Devemos considerar os riscos para o bem-estar e usar as evidências para informar nossas respostas a esses riscos ressalta a declaração
Chris Magee, que atua na Understanding Animal Research no Reino Unido, observa que a legislação já pressupõe a consciência animal ao regular experimentos, exigindo que os benefícios médicos justifiquem o sofrimento dos animais.
Há evidências suficientes para que possamos adotar uma abordagem de precaução afirma
Apesar disso, Magee aponta para as lacunas significativas no nosso entendimento sobre certos animais, especialmente decápodes, como caranguejos e lagostas.

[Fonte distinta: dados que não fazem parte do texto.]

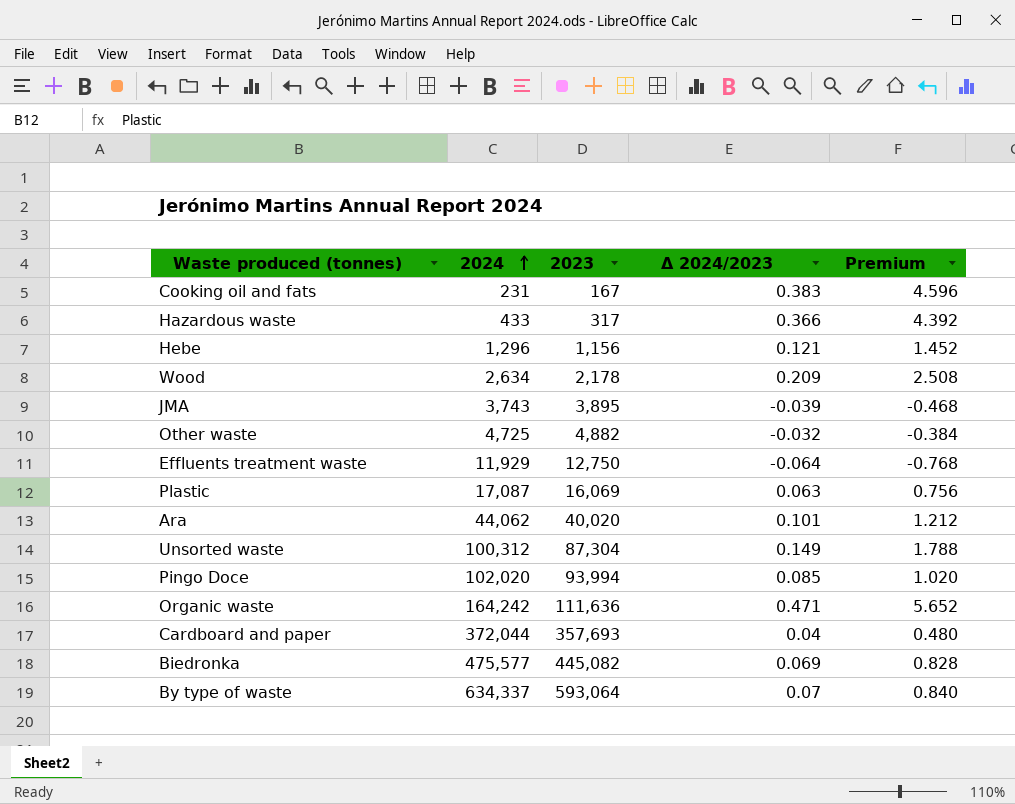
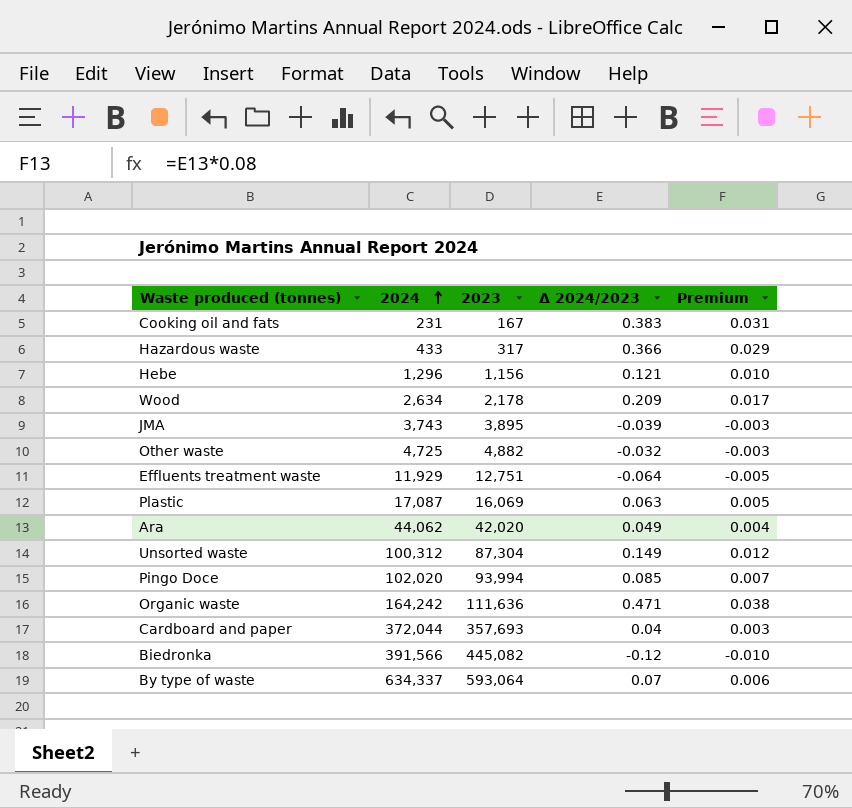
column Premium | formula: [Δ 2024/2023] * 12 -> [Δ 2024/2023] * 0.08
Effluents treatment waste | 2023: 12,750 -> 12,751
Ara | 2023: 40,020 -> 42,020
Ara | Δ 2024/2023: 0.101 -> 0.049
Biedronka | 2024: 475,577 -> 391,566
Biedronka | Δ 2024/2023: 0.069 -> -0.12

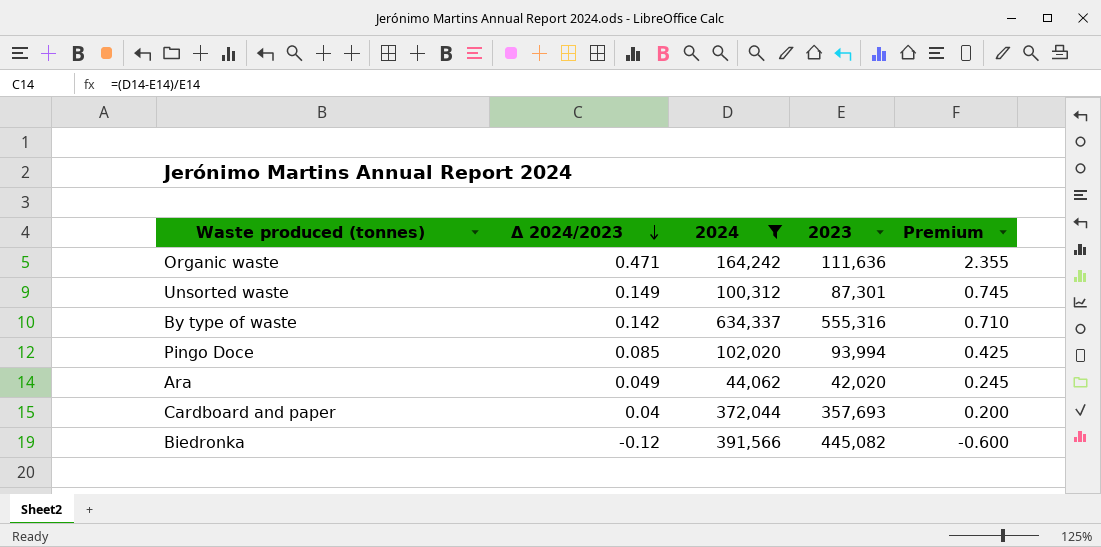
filter: none -> 2024 >= 44,062
row order: 2024 ascending -> Δ 2024/2023 descending
column Δ 2024/2023 | position: 4 -> 2
column Premium | formula: [Δ 2024/2023] * 0.08 -> [Δ 2024/2023] * 5
Unsorted waste | 2023: 87,304 -> 87,301
By type of waste | Δ 2024/2023: 0.07 -> 0.142
By type of waste | 2023: 593,064 -> 555,316

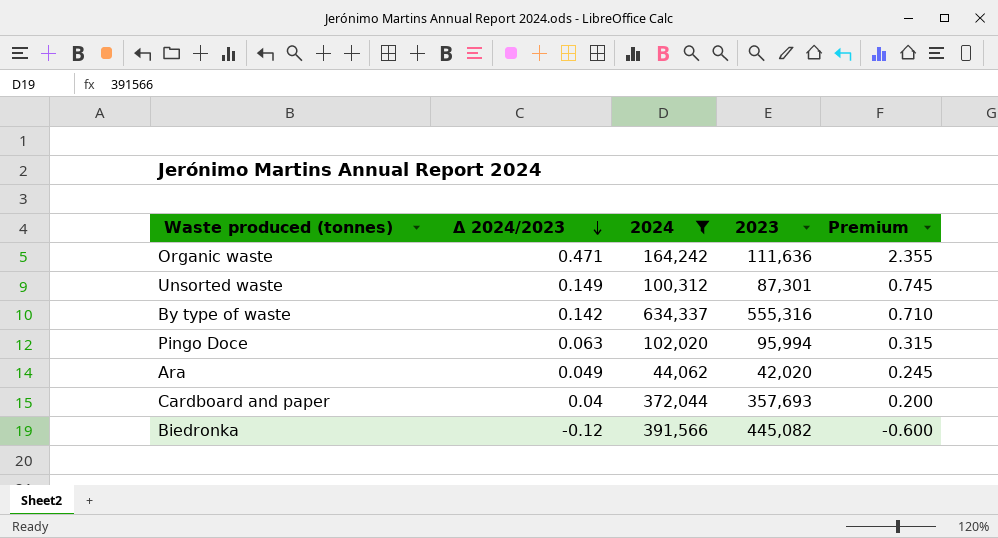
Pingo Doce | Δ 2024/2023: 0.085 -> 0.063
Pingo Doce | 2023: 93,994 -> 95,994
Pingo Doce | Premium: 0.425 -> 0.315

“Não sabemos muito sobre suas experiências vividas, nem sequer coisas básicas, como o momento em que morrem.”
“E isso é importante porque precisamos estabelecer regras para protegê-los, seja no laboratório ou na natureza.”
Em 2021, um estudo liderado por Birch examinou 300 pesquisas científicas focadas na senciência de decápodes e cefalópodes, como polvos, lulas e sépias.
A pesquisa coordenada por Birch apontou fortes indícios de que esses seres possuem senciência, evidenciada por suas capacidades de experimentar dor, prazer, sede, fome, calor, alegria, conforto e excitação. Essas descobertas motivaram o governo a reconhecer tais criaturas na Lei de Bem-Estar Animal (Senciência) de 2022.
Questões relacionadas ao bem-estar do polvo e do caranguejo foram negligenciadas”, destaca Birch.
A ciência emergente deveria encorajar a sociedade a levar estas questões um pouco mais a sério
A pesquisa sobre a experiência sensorial dos animais ainda é limitada. Embora tenhamos algum entendimento sobre as abelhas, estudos recentes também indicam comportamentos que sugerem consciência em baratas e moscas-das-frutas. Contudo, o espectro de animais a ser explorado é vasto.
Este campo tem enfrentado desafios, como descrito pelos cientistas que endossaram a Declaração de Nova York, enfrentando negligência e até zombaria. Esta situação lembra períodos históricos desafiadores para a ciência.
Quando René Descartes proclamou “Penso, logo existo”, a Igreja Católica condenou Galileu Galilei como “veementemente suspeito de heresia” por suas teorias astronômicas, que desafiavam a visão geocêntrica.
Essa revisão de perspectiva foi crucial para entender melhor o Universo e o nosso lugar nele.
Da mesma forma, descentralizar nossa visão antropocêntrica pode ser fundamental para compreender melhor não só a nós mesmos, mas também os outros seres com quem compartilhamos o planeta.